▶ **Task requirements**:
Every line below that contains "position" is to be copied.
----
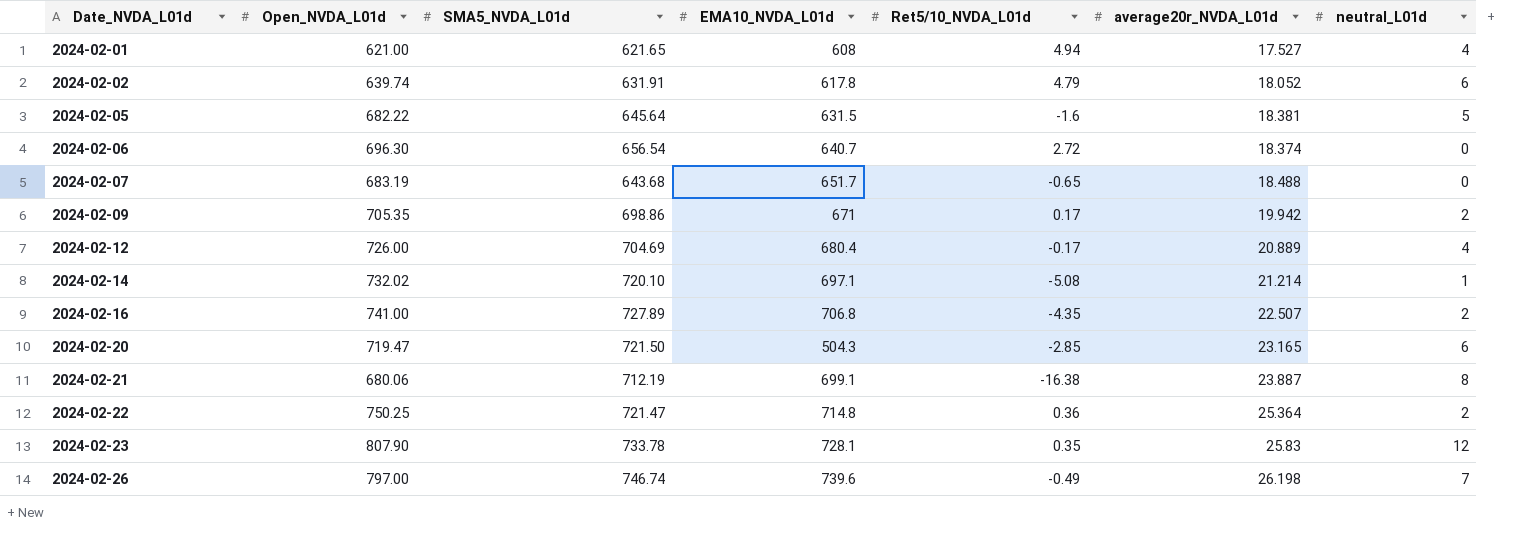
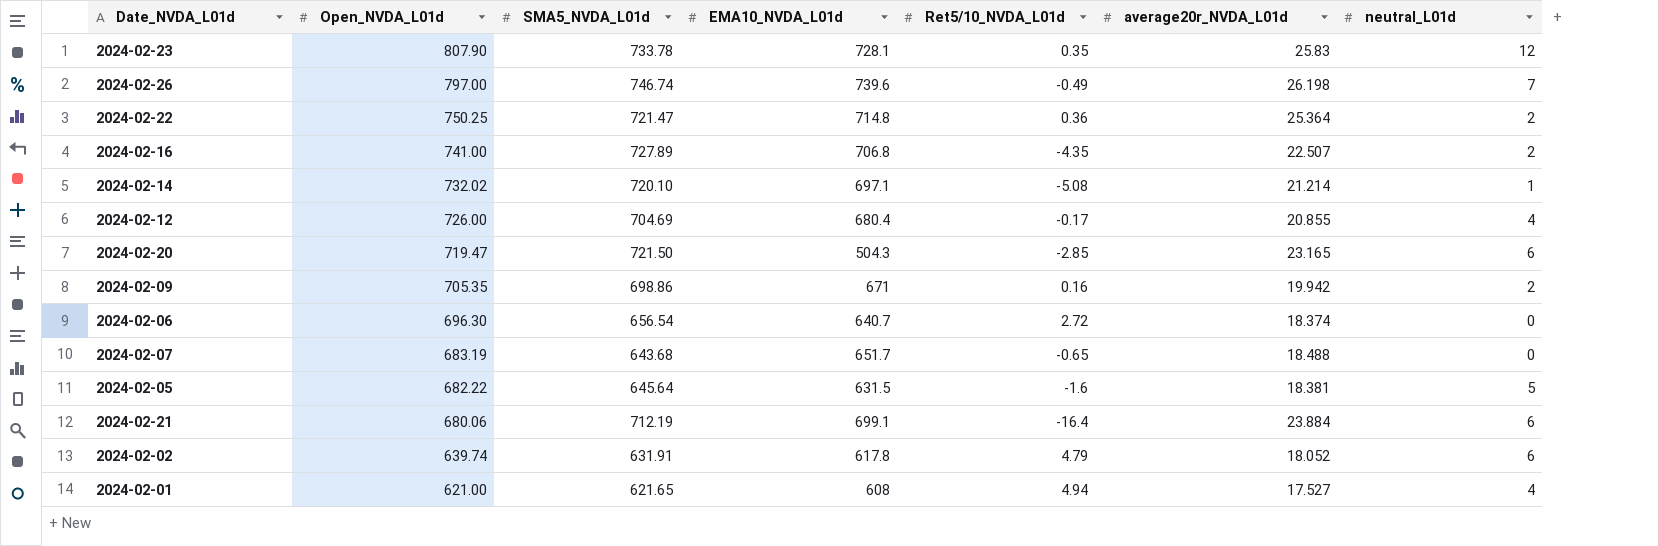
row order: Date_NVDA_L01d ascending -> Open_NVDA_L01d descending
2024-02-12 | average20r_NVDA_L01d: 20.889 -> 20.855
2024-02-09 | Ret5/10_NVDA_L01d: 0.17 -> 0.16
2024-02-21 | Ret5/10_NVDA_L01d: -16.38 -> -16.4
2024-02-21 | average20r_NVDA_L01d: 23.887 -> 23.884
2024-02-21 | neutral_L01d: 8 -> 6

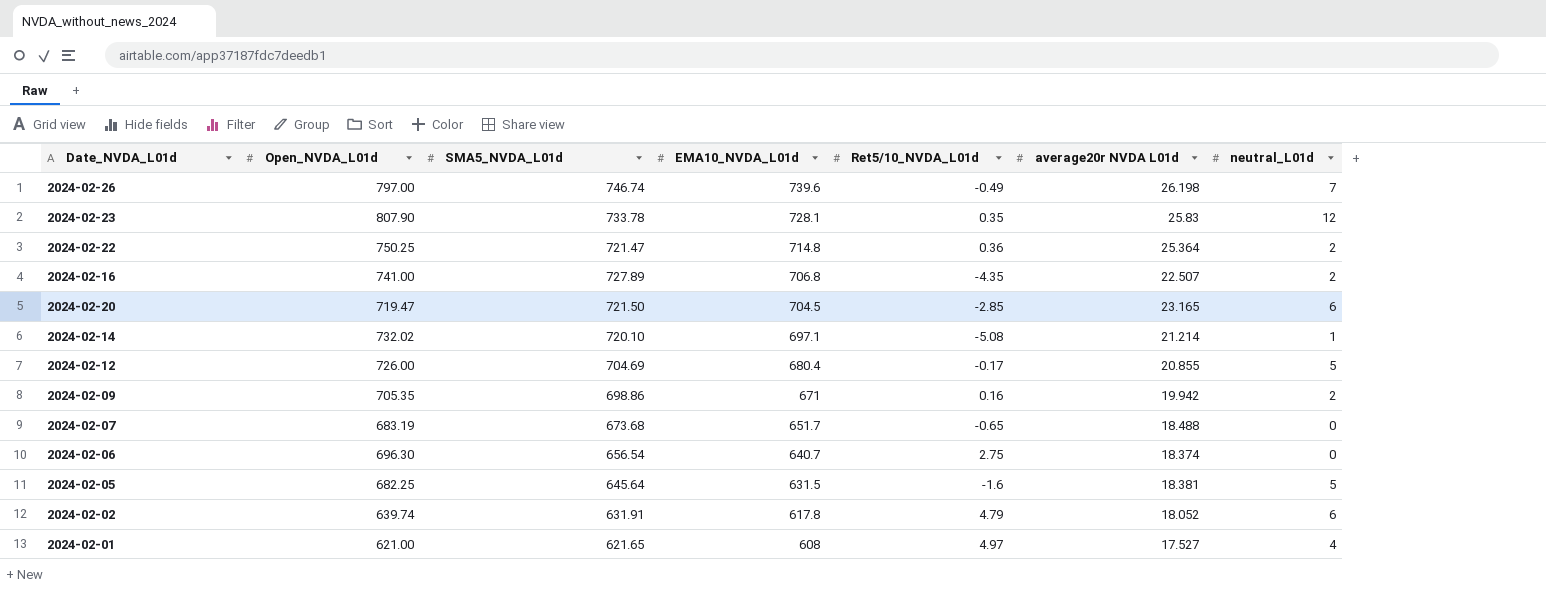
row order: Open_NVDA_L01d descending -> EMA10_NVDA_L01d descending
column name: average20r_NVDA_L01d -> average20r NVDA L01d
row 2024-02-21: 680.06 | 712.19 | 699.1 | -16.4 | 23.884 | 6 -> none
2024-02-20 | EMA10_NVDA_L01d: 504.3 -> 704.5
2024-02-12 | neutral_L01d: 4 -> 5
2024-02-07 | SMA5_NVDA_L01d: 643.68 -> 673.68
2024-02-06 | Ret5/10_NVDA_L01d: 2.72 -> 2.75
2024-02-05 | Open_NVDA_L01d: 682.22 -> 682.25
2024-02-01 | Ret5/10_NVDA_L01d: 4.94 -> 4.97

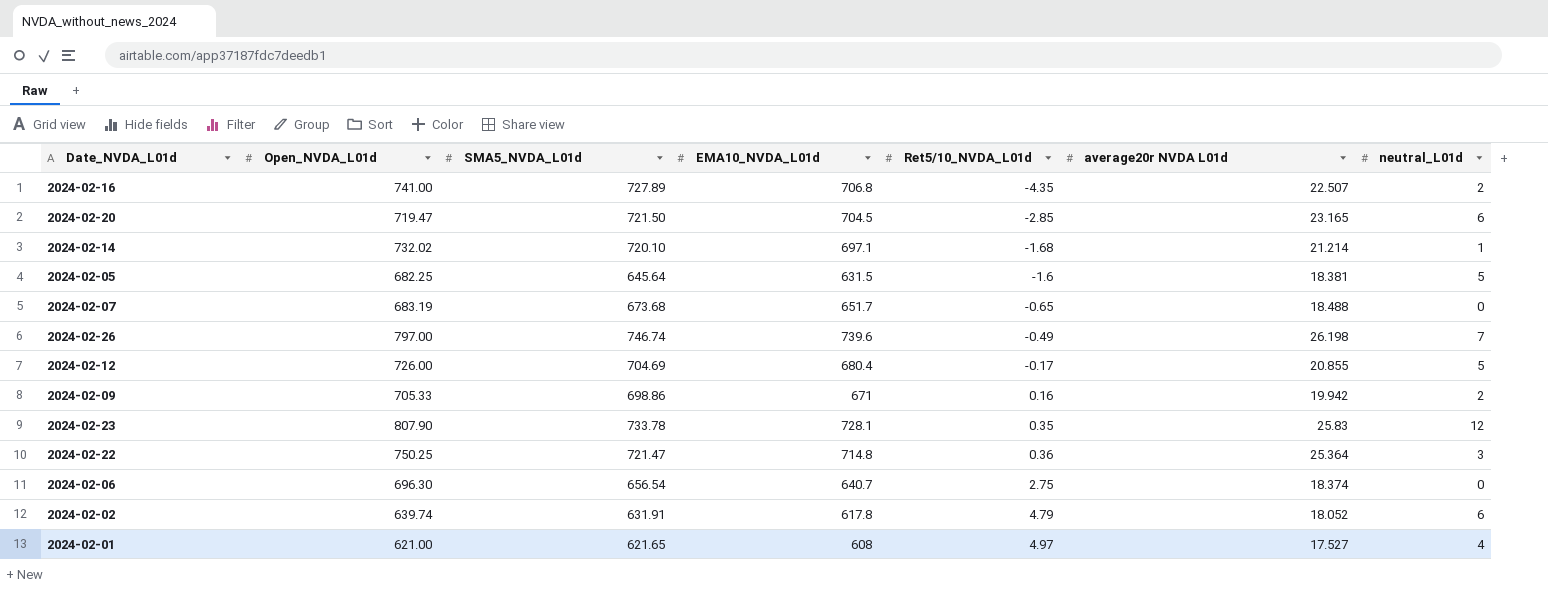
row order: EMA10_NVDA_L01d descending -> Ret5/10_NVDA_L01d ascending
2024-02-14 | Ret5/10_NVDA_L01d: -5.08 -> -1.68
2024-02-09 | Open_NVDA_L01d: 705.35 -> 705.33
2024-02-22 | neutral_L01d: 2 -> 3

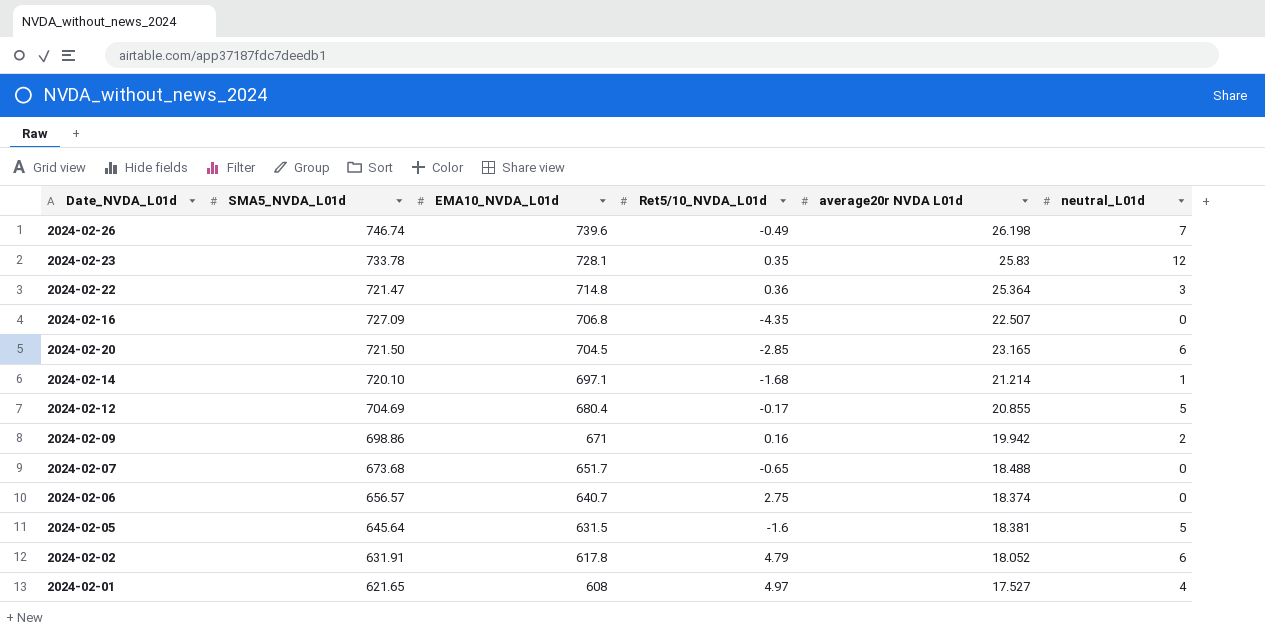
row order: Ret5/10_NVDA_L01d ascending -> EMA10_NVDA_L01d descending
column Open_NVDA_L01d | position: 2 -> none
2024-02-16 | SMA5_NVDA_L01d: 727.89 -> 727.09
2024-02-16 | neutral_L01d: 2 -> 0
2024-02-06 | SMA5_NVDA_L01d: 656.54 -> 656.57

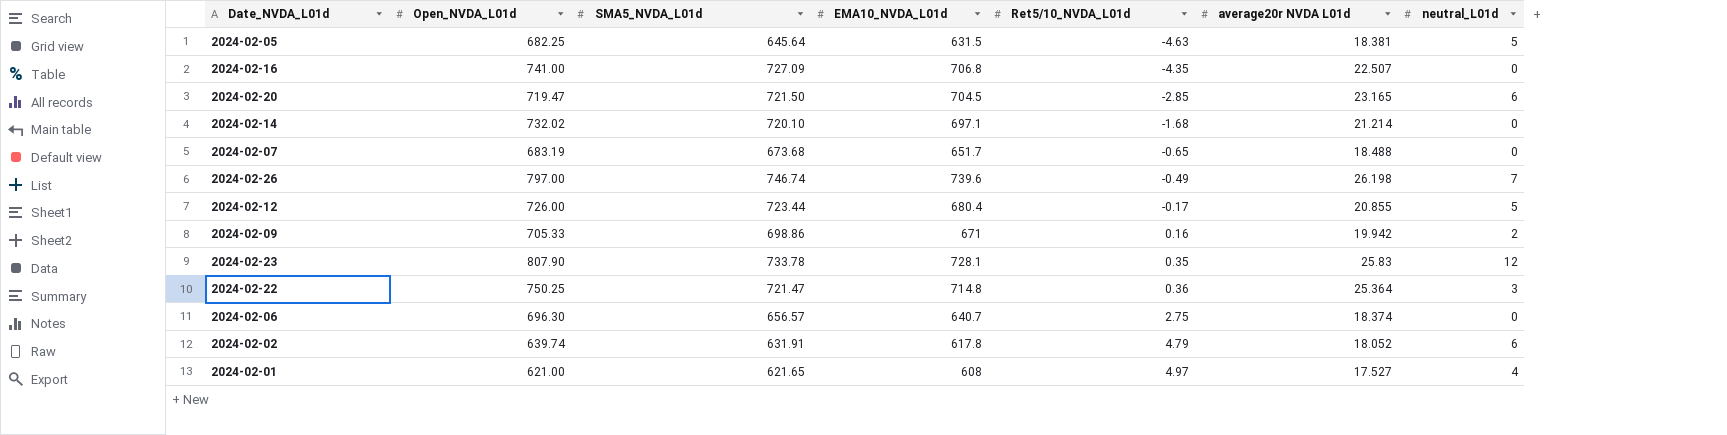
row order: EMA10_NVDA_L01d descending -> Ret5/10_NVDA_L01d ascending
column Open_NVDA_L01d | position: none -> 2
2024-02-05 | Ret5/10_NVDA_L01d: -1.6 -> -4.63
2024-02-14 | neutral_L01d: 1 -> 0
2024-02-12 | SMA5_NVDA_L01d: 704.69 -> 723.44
----
▶ **Expected answer**:
column Open_NVDA_L01d | position: 2 -> none
column Open_NVDA_L01d | position: none -> 2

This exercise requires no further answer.